И верно, Йоко, которую они взяли с собой, тихонько клевала носом — дома она обычно спала в это время. Но если ее сейчас уложить, значит, им придется остаться здесь еще на два часа. А остаться еще на два часа в доме людей, у которых недавно умерла единственная дочь, означает, что надо придумывать какую-то приемлемую тему для разговора…
Сидзука еще тише, чем раньше, сказала:
— Может быть, она в электричке поспит?
— Нет уж! Помнишь, какой она устроила скандал в прошлый раз? Мне этого до конца жизни хватит.
И это верно — если Йоко вдруг захотелось спать, а кругом толпа народу, то девочка приходит в неистовство, и ничего с этим поделать невозможно. Она сучит ручками и ножками, орет во все горло, короче, как может позорит своих родителей. И даже прикрикнуть на нее нельзя — это все равно что подлить масла в огонь. Поэтому, конечно для собственного спокойствия, будет лучше уложить ее здесь.

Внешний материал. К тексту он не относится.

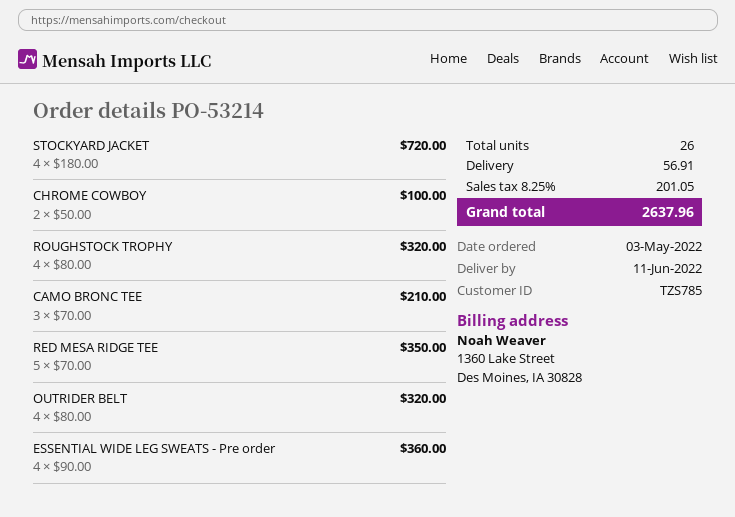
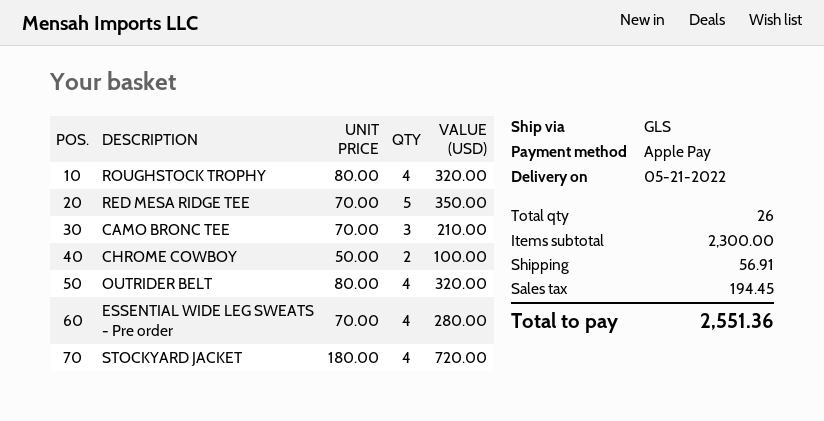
delivery date: 2022-06-11 -> 2022-05-21
ESSENTIAL WIDE LEG SWEATS - Pre order: 4 x 90.00 = 360.00 -> 4 x 70.00 = 280.00
tax: 201.05 -> 194.45
total: 2637.96 -> 2551.36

Иначе Асакава опять надуется и будет с недовольным видом посматривать на соседей по вагону, наглядно демонстрируя, что «ребенок мешает всем, но прежде всего родителям». А те в свою очередь будут мрачно смотреть на него, намекая на то, что пора бы уже и успокоить свое чадо. Тогда Асакава начнет задыхаться от гнева, нервно играть желваками и… Сидзука не стала дорисовывать страшную картину до конца — ей совершенно не хотелось видеть мужа в таком состоянии:
— Ну, раз так…
Асакава взглянул на полусонную Йоко, сидящую у матери на коленях, и перебил жену:
— Не волнуйся, я сам уложу ее на втором этаже. — С этими словами он погладил дочку по щеке.
Странно было слышать подобное предложение из уст человека, который при любой возможности увиливал от возни с ребенком. Может быть, его настолько тронуло горе несчастных родителей, что он, потрясенный до глубины души, изменился до неузнаваемости?
— Что это с тобой сегодня? Ты какой-то не такой.
— Такой, такой. Давай-ка ее сюда. Она у меня быстренько уснет, вот увидишь.
Сидзука, передавая ребенка Асакаве на руки, произнесла:
— Слушай, а ты не мог бы всегда оставаться таким милым?
Переходя из материнских рук в отцовские, Йоко на мгновение сморщилась, но, так и не успев заплакать, провалилась в глубокий сон. Асакава, прижав дочку к груди, поднялся по лестнице на второй этаж. На втором этаже было три комнаты: две японских, устланных татами, и третья — обставленная по-европейски — комната Томоко. Асакава положил Йоко на футон[2]
в южной комнате. Она как будто и не заметила — продолжала спать, мерно посапывая. Асакава решил, что ее вполне можно ненадолго оставить без присмотра.Тихонько выйдя из комнаты, он на мгновение прислушался к тому, что происходило внизу, и направился в комнату Томоко. На пороге комнаты Асакава вдруг почувствовал себя виноватым — было как-то неприятно вмешиваться в личную жизнь другого человека. Особенно если этот человек уже умер. «Впрочем, я всегда старался не лезть людям в душу, — подумалось Асакаве, — просто сейчас у меня нет выбора. Я же не для себя стараюсь, а для других. Ради борьбы с великим злом я готов даже на такой низкий поступок». Жалкие оправдания, но деваться некуда. Он пообещал себе, что, осматривая комнату, не будет думать о статье, а лишь попытается найти факты, которые помогут ему установить время и место встречи четверых погибших. «Все, я захожу», — сказал он про себя.